Yılın 8 ayını böyle geçirdi Türkiye. Bugün yeni bir ay başladı. Şairlerin hüzün, hazan, sarı sonbahar dediği Eylül ayındayız. Eylül bize göre hüzünden ziyade kış telaşesinin başladığı günlerdir.
Anadolu’da Eylül ayıyla birlikte herkesi bir kış hazırlığı telaşı sarar. Yemeklerimizin vazgeçilmez lezzeti salçalar için domatesler kasa kasa alınır. Yıkanır, doğranır ve odun ateşinde leğenlerde kaynamaya başlar. Zor ve meşakkatli bir hazırlıktır bu. Buğdaylar, bulgur olmak için kazanlarda kaynar, kurutulur, taş değirmende öğütülür. Diğer yanda yine kış mevsiminde mutfaklarda kullanılmak üzere taze fasulye, patlıcan, biber ve kabaklar dilim dilim doğranıp evlerin balkonlarında, bahçelerinde kurutulmaya bırakılır. Eskilerden gelen bir adettir bu.
Çünkü geçmişte yaz sebze ve meyvelerini kışın bulmak imkânsızdı. Bu nedenle hanımlar böyle bir çözüm bulmuşlar. Günümüzde her sebze ve meyveyi kış mevsiminde de bulmamız mümkün ancak hormonlu gıdaların ne tadı, ne de tuzu var. Bu nedenli bu adetlerimiz günümüzde de halen devam ettiriliyor. Hanımların kış hazırlığı telaşı bununla da bitmez tabi. Sofraların vazgeçilmezi turşular, konservelerde bu ayda hazırlanıp dolaplara yerleştirilir.
Kış hazırlıklarının yanı sıra Eylül ayı okulların açılma sezonuydu. Okul ihtiyaçları bütçeyi sarssa da tatlı ve heyecanlı telaşlar. Virüs nedeniyle bu yıl yeni eğitim-öğretim uzaktan eğitimle 31 Ağustos’ta başlasa da 21 Eylül’de yüz yüze eğitimin başlayacağını Milli Eğitim Bakanı Ziya Selçuk açıkladı açıklamasına da salgın ortamında velilerin çocuklarını okula gönderme konusundaki tereddütleri var.
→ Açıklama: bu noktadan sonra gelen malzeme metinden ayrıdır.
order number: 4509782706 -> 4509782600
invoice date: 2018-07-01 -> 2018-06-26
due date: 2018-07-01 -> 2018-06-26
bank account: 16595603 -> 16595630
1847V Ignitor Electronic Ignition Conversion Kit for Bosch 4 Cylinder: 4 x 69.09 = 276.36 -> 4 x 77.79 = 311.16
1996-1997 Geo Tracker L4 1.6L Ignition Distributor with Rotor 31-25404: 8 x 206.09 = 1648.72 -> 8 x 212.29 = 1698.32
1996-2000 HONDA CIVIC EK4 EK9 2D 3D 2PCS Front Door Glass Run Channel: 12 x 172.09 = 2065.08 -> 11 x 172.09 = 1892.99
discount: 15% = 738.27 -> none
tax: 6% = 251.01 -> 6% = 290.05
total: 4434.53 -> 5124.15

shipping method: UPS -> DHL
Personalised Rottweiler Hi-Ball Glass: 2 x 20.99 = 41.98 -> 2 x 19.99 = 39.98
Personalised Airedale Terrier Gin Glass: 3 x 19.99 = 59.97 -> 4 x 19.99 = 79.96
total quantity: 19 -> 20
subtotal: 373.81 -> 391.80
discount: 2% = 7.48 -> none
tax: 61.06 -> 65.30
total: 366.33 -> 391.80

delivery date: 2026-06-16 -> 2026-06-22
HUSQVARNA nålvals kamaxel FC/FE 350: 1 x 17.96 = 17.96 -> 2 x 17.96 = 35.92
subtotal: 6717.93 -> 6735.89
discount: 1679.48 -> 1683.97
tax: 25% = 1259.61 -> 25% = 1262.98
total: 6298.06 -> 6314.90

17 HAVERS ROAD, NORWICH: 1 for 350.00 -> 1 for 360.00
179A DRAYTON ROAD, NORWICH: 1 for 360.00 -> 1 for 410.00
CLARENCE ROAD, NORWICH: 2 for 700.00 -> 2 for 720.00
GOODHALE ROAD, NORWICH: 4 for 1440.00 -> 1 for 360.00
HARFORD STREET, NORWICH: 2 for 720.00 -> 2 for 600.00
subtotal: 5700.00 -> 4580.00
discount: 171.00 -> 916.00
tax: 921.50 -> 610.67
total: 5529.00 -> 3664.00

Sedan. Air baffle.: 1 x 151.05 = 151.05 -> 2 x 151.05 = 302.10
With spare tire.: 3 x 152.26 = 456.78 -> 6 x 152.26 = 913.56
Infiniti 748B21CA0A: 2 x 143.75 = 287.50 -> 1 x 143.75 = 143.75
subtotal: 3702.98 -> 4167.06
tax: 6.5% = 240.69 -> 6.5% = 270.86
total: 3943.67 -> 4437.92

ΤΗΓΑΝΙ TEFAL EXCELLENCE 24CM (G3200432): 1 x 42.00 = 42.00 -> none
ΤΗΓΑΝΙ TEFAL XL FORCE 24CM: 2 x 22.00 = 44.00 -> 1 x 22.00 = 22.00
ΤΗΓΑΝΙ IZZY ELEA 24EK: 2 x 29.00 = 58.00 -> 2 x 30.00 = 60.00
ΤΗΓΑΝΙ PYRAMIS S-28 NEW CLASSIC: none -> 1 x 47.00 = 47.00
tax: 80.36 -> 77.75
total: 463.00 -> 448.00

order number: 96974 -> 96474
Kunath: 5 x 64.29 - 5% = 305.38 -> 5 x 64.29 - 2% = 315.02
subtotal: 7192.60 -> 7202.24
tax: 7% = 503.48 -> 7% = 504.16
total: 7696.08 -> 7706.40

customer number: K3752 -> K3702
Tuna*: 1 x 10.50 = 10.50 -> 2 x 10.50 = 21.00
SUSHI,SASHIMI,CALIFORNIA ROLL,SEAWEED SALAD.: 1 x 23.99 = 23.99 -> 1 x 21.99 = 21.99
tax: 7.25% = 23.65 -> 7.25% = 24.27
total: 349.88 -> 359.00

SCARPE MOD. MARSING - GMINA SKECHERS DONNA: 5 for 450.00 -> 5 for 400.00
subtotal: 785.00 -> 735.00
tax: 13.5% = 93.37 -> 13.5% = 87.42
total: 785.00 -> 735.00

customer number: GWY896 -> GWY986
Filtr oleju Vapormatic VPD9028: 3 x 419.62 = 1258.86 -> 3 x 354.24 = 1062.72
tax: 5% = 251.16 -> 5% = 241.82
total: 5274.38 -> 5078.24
Çünkü çocuklara sosyal mesafeyi, hijyeni, maske alışkanlığını her ne kadar öğretmeye çalışsan da çocuktur bu. Arkadaşlarıyla oynamak, şakalaşmak isteyecektir elbet. Bakalım 21 Eylül’e kadar daha ne gibi yeni kararlar, tedbirler alınacak yaşayıp göreceğiz. Eylül ayı anlayacağınız hüzünden çok dert ayı. Ne kışı, ne baharı, ne de yazı anladık.. Sen güzelliklerle gel bari sonbahar…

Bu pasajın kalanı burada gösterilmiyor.